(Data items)
-------

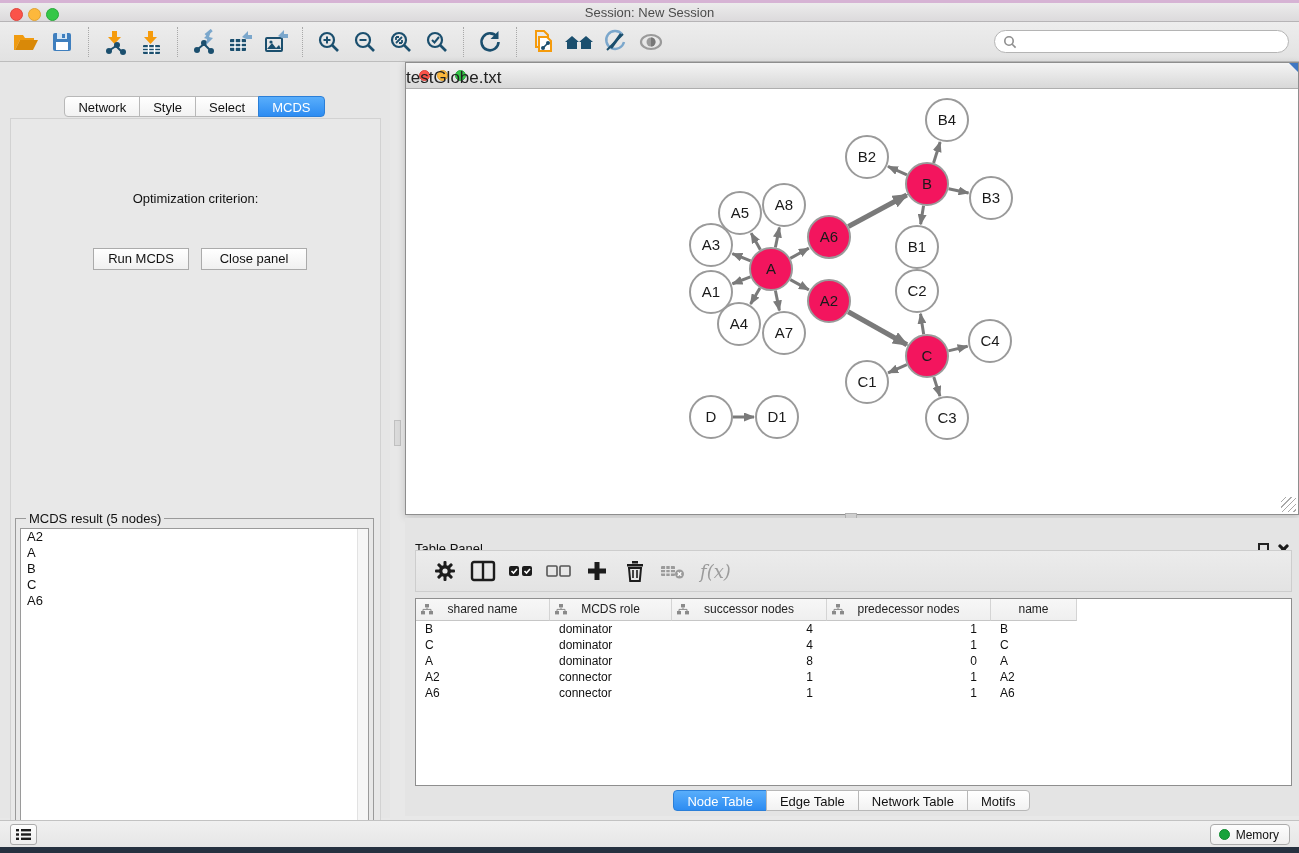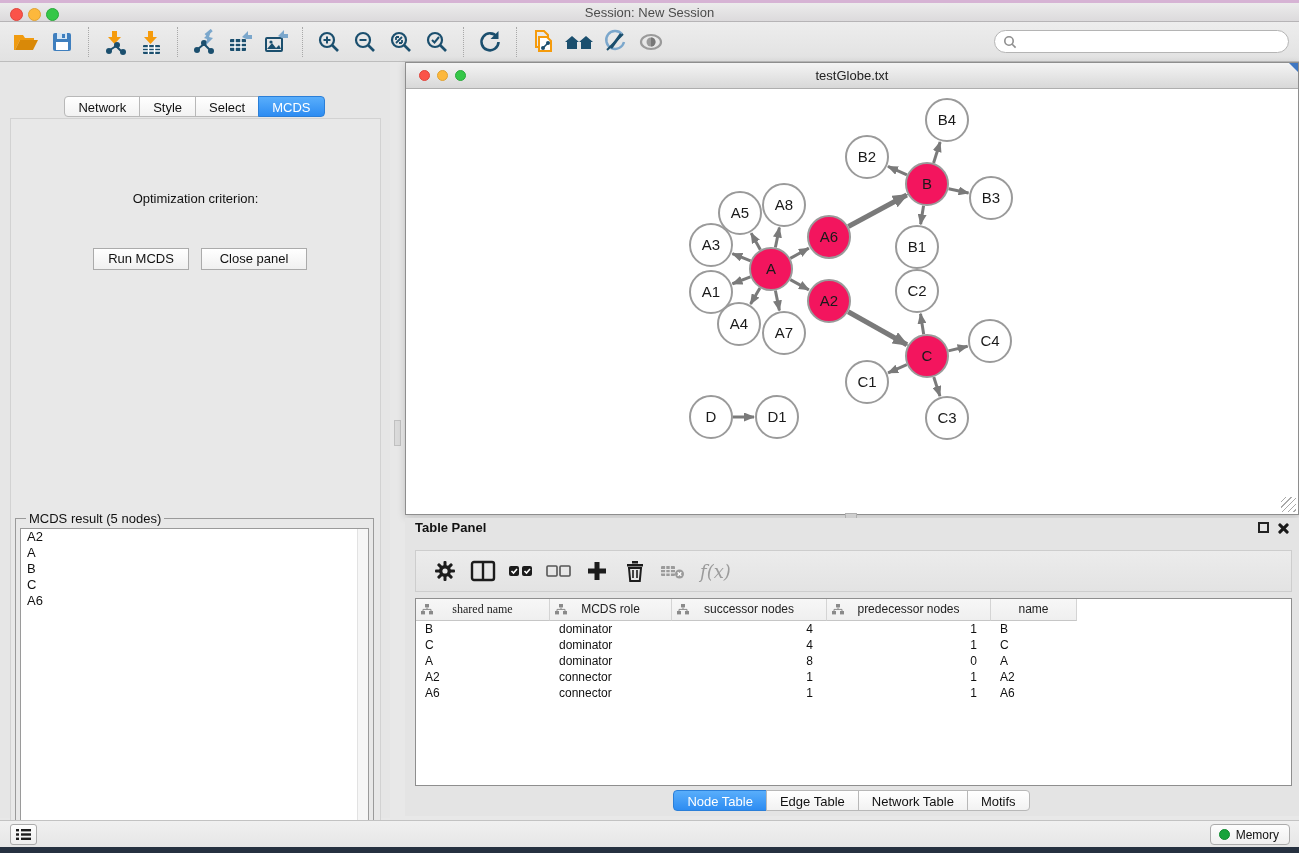--- a/index.html
+++ b/index.html
@@ -69,38 +69,38 @@
   fieldset.mcds legend { font-size:13px; color:#111; margin-left:10px; padding:0 3px; }
   .mcds-list { position:absolute; left:4px; right:4px; top:2px; bottom:6px; background:#fff; border:1px solid #9a9a9a; overflow:hidden; }
   .mcds-list .sctrack { position:absolute; right:0; top:0; bottom:0; width:11px; background:#f6f6f6; border-left:1px solid #e2e2e2; }
   .list-item { font-size:13px; color:#111; line-height:16px; padding-left:6px; }
 
   
   .netwin { position:absolute; left:405px; top:62px; width:894px; height:453px;
     background:#fff; border:1px solid #8e8e8e; box-shadow:0 2px 8px rgba(0,0,0,.18); }
   .netwin .wtitle { position:absolute; left:0; top:0; width:100%; height:26px;
     background:linear-gradient(#f4f4f4,#d8d8d8); border-bottom:1px solid #aeaeae; }
-  .netwin .wtitle .title { position:absolute; left:0; right:0; top:5px; text-align:center; font-size:13px; color:#222; }
+  .netwin .wtitle .title { position:absolute; left:0; right:0; top:5px; text-align:left; font-size:17px; color:#222; }
   .nlight { position:absolute; top:7px; width:11px; height:11px; border-radius:50%; }
   .nlight.red { left:13px; background:#fb5349; border:1px solid #e0443c; }
   .nlight.yellow { left:31px; background:#fdb83c; border:1px solid #e0a232; }
   .nlight.green { left:49px; background:#35c748; border:1px solid #2aa93c; }
   .corner-tri { position:absolute; right:0; top:0; width:0; height:0;
     border-left:9px solid transparent; border-top:9px solid #3f77c2; }
   .canvas { position:absolute; left:1px; top:26px; width:890px; height:424px; background:#fff; }
   .grip { position:absolute; right:2px; bottom:2px; width:15px; height:15px;
     background:repeating-linear-gradient(135deg, transparent 0 3px, #a9a9a9 3px 4px); }
 
   .hdivider { position:absolute; left:405px; top:515px; width:894px; height:3px; }
   .hhandle { position:absolute; left:440px; top:-2px; width:12px; height:6px; background:#cfcfcf; border:1px solid #b0b0b0; }
   .vhandle { position:absolute; left:394px; top:420px; width:7px; height:26px; background:#dadada; border:1px solid #c0c0c0; }
 
   
   .tpanel { position:absolute; left:405px; top:518px; width:894px; height:298px; background:#e4e4e4; }
-  .tpanel .panel-head { top:0;font-weight:bold; }
+  .tpanel .panel-head { top:21px; }
   .tpanel .float-ic { right:30px; } .tpanel .close-ic { right:10px; }
   .ttoolbar { position:absolute; left:10px; top:32px; width:877px; height:42px;
     background:linear-gradient(#ececec,#e3e3e3); border:1px solid #cdcdcd;
     display:flex; align-items:center; padding-left:12px; }
   .ttb { height:34px; min-width:34px; display:flex; align-items:center; justify-content:center; margin-right:4px; }
   .fx-label { font-family:"DejaVu Serif", serif; font-style:italic; font-size:18px; color:#9b9b9b; margin-left:6px; }
 
   .datatable { position:absolute; left:10px; top:80px; width:877px; height:188px; background:#fff; border:1px solid #8e8e8e; overflow:hidden; }
   .thead { display:flex; height:22px; }
   .th { position:relative; background:linear-gradient(#f7f7f7,#efefef); border-right:1px solid #d4d4d4; border-bottom:1px solid #c6c6c6;
@@ -494,21 +494,21 @@
             </g>
             <circle cx="19.5" cy="14" r="4.5" fill="#9b9b9b"></circle>
             <path d="M17.7 12.2l3.6 3.6M21.3 12.2l-3.6 3.6" stroke="#fff" stroke-width="1.4"></path>
           </svg>
       </span>
       <span class="fx-label">f(x)</span>
     </div>
 
     <div class="datatable">
       <div class="thead" id="table-head">
-          <div class="th" style="width: 134px; font-family: Liberation Serif, serif;"><svg width="12" height="11" viewBox="0 0 12 11">
+          <div class="th" style="width: 134px;"><svg width="12" height="11" viewBox="0 0 12 11">
               <g fill="#8a8a8a">
                 <rect x="4" y="0" width="4" height="3.4"></rect>
                 <rect x="0" y="7" width="4" height="3.4"></rect>
                 <rect x="8" y="7" width="4" height="3.4"></rect>
               </g>
               <path d="M6 3.4v2M2 7V5.4h8V7" stroke="#8a8a8a" stroke-width="1" fill="none"></path>
             </svg><span>shared name</span></div>
           <div class="th" style="width: 122px;"><svg width="12" height="11" viewBox="0 0 12 11">
               <g fill="#8a8a8a">
                 <rect x="4" y="0" width="4" height="3.4"></rect>

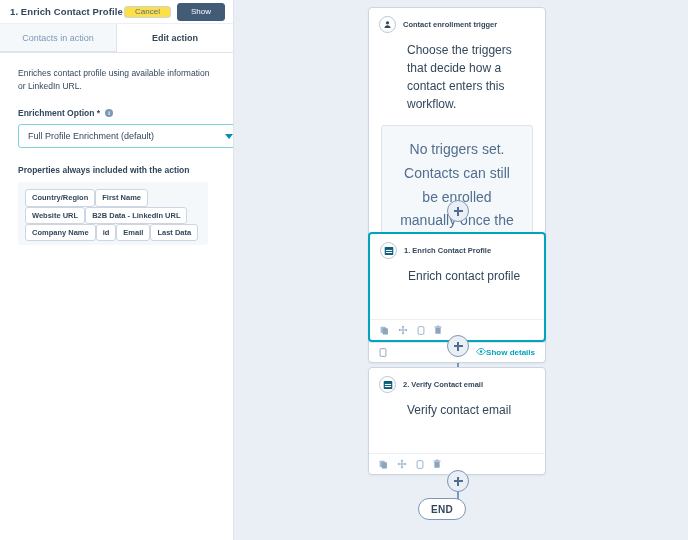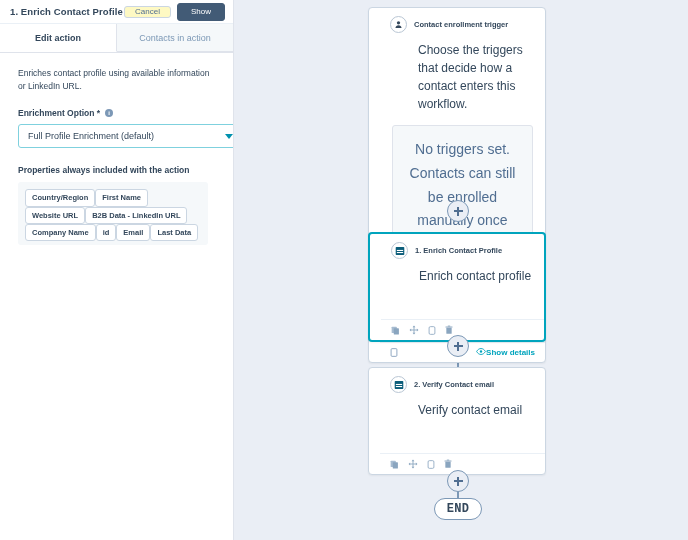--- a/index.html
+++ b/index.html
@@ -48,21 +48,21 @@
     flex: 1;
     white-space: nowrap;
     overflow: hidden;
   }
 
   .hdr-btns { display: flex; gap: 6px; align-items: center; }
 
   .btn-cancel {
     font-size: 8px;
     color: #506e91;
-    background: #fef9c3;
+    background: #fde047;
     border: 1px solid #cbd6e2;
     border-radius: 3px;
     padding: 1px 10px;
     line-height: 1;
     cursor: pointer;
     white-space: nowrap;
   }
 
   .btn-save {
     font-size: 8px;
@@ -224,21 +224,20 @@
   }
 
   .card {
     position: absolute;
     left: 134px;
     width: 178px;
     background: #ffffff;
     border: 1px solid #cbd6e2;
     border-radius: 4px;
     box-shadow: 0 1px 2px rgba(0,0,0,0.05);
-    padding-left: 11px;
   }
 
   .card.selected {
     border: 2px solid #00a4bd;
   }
 
   .card-head {
     display: flex;
     align-items: center;
     gap: 7px;
@@ -339,54 +338,53 @@
   .plus-node::before, .plus-node::after {
     content: "";
     position: absolute;
     background: #506e91;
   }
   .plus-node::before { width: 9px; height: 1.5px; }
   .plus-node::after { width: 1.5px; height: 9px; }
 
   .end-node {
     position: absolute;
-    left: 200px;
+    left: 184px;
     width: 48px; height: 22px;
     border-radius: 11px;
     background: #ffffff;
     border: 1.5px solid #7c98b6;
     display: flex;
     align-items: center;
     justify-content: center;
-    font-size: 12px;
+    font-size: 10px;
     font-weight: bold;
     color: #33475b;
     letter-spacing: 0.3px;
     z-index: 3;
-    font-family: Liberation Mono, monospace;
   }
 </style>
 </head>
 <body>
 
 <div class="app">
 
   <div class="left-panel">
 
     <div class="panel-header">
       <div class="panel-title">1. Enrich Contact Profile</div>
       <div class="hdr-btns">
         <button class="btn-cancel">Cancel</button>
         <button class="btn-save">Show</button>
       </div>
     </div>
 
     <div class="tabs">
+      <div class="tab">Contacts in action</div>
       <div class="tab active">Edit action</div>
-      <div class="tab">Contacts in action</div>
     </div>
 
     <div class="panel-body">
 
       <div class="desc">Enriches contact profile using available information or LinkedIn URL.</div>
 
       <div class="field-label">
         <span>Enrichment Option *</span>
         <span class="info-icon">i</span>
       </div>

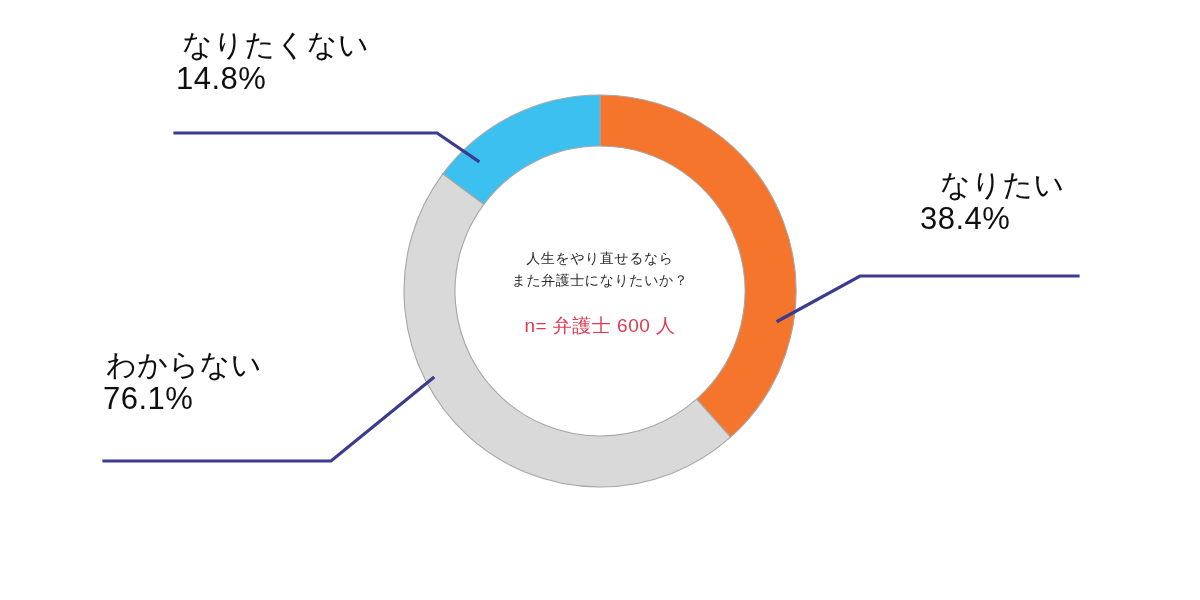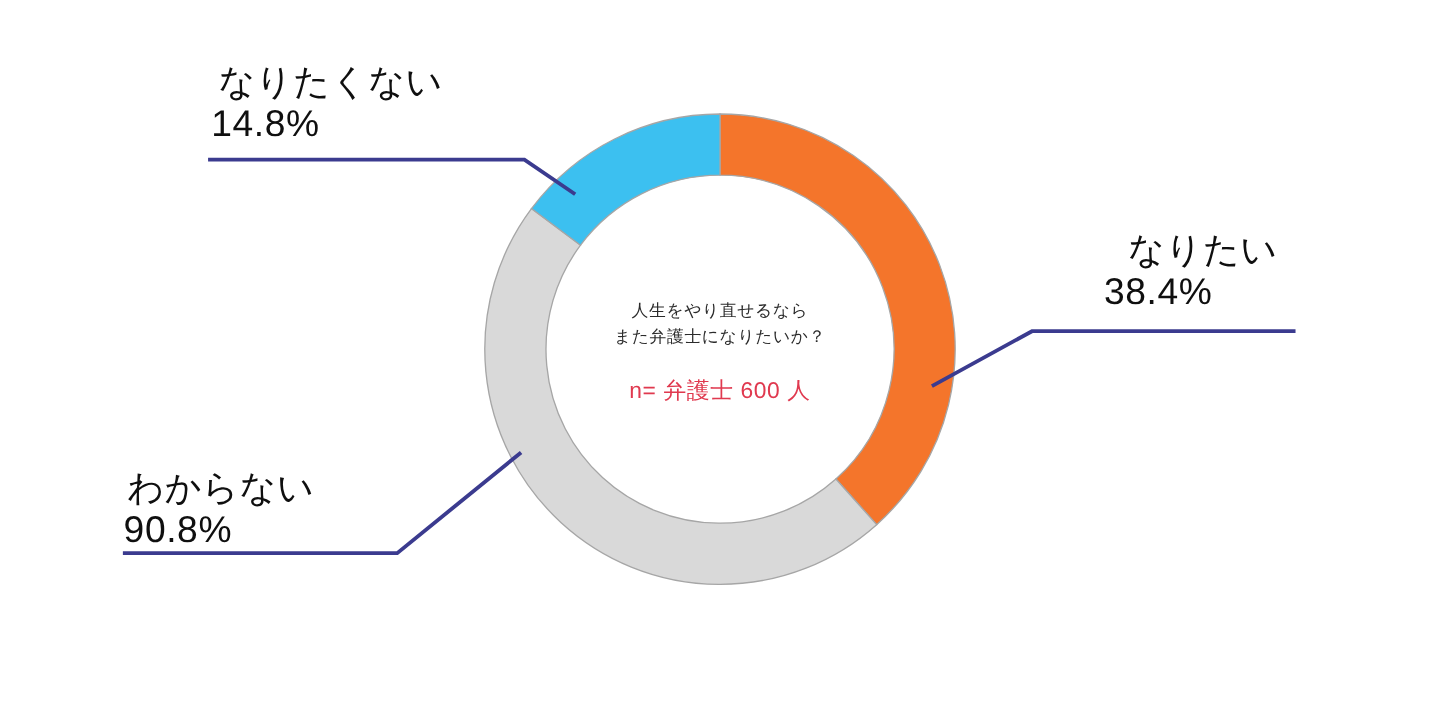--- a/index.html
+++ b/index.html
@@ -45,21 +45,20 @@
     margin-top: 22px;
     font-size: 19px;
     color: #e0394f;
     letter-spacing: 0.5px;
     white-space: nowrap;
   }
 
   
   .callout {
     position: absolute;
-    margin-top: 24px;
   }
   .callout .cat {
     font-size: 30px;
     color: #0f0f0f;
     line-height: 1.12;
     white-space: nowrap;
     letter-spacing: 0.5px;
   }
   .callout .pct {
     font-size: 31px;
@@ -79,21 +78,21 @@
   .callout-yes {           
     left: 862px;
     top: 168px;
     text-align: left;
   }
   .callout-yes .cat { padding-left: 78px; text-align: right; }
   .callout-yes .pct { padding-left: 58px; }
 
   .callout-unk {           
     left: 103px;
-    top: 367px;
+    top: 348px;
     text-align: left;
   }
   .callout-unk .cat { padding-left: 3px; }
 </style>
 </head>
 <body>
 
 <div id="stage">
 
   <svg class="chart-svg" viewBox="0 0 1200 600">
@@ -125,16 +124,16 @@
     <div class="pct">14.8%</div>
   </div>
 
   <div class="callout callout-yes">
     <div class="cat">なりたい</div>
     <div class="pct">38.4%</div>
   </div>
 
   <div class="callout callout-unk">
     <div class="cat">わからない</div>
-    <div class="pct">90.8%</div>
+    <div class="pct">76.1%</div>
   </div>
 
 </div>
 
 </body></html>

-------

Wherever the line holding "flex; gap: 6px;" falls in the entries above, copy exactly from it through the line holding "border-radius: 11px;", inclusive, and add nothing.

   .hdr-btns { display: flex; gap: 6px; align-items: center; }
 
   .btn-cancel {
     font-size: 8px;
     color: #506e91;
-    background: #fef9c3;
+    background: #fde047;
     border: 1px solid #cbd6e2;
     border-radius: 3px;
     padding: 1px 10px;
     line-height: 1;
     cursor: pointer;
     white-space: nowrap;
   }
 
   .btn-save {
     font-size: 8px;
@@ -224,21 +224,20 @@
   }
 
   .card {
     position: absolute;
     left: 134px;
     width: 178px;
     background: #ffffff;
     border: 1px solid #cbd6e2;
     border-radius: 4px;
     box-shadow: 0 1px 2px rgba(0,0,0,0.05);
-    padding-left: 11px;
   }
 
   .card.selected {
     border: 2px solid #00a4bd;
   }
 
   .card-head {
     display: flex;
     align-items: center;
     gap: 7px;
@@ -339,54 +338,53 @@
   .plus-node::before, .plus-node::after {
     content: "";
     position: absolute;
     background: #506e91;
   }
   .plus-node::before { width: 9px; height: 1.5px; }
   .plus-node::after { width: 1.5px; height: 9px; }
 
   .end-node {
     position: absolute;
-    left: 200px;
+    left: 184px;
     width: 48px; height: 22px;
     border-radius: 11px;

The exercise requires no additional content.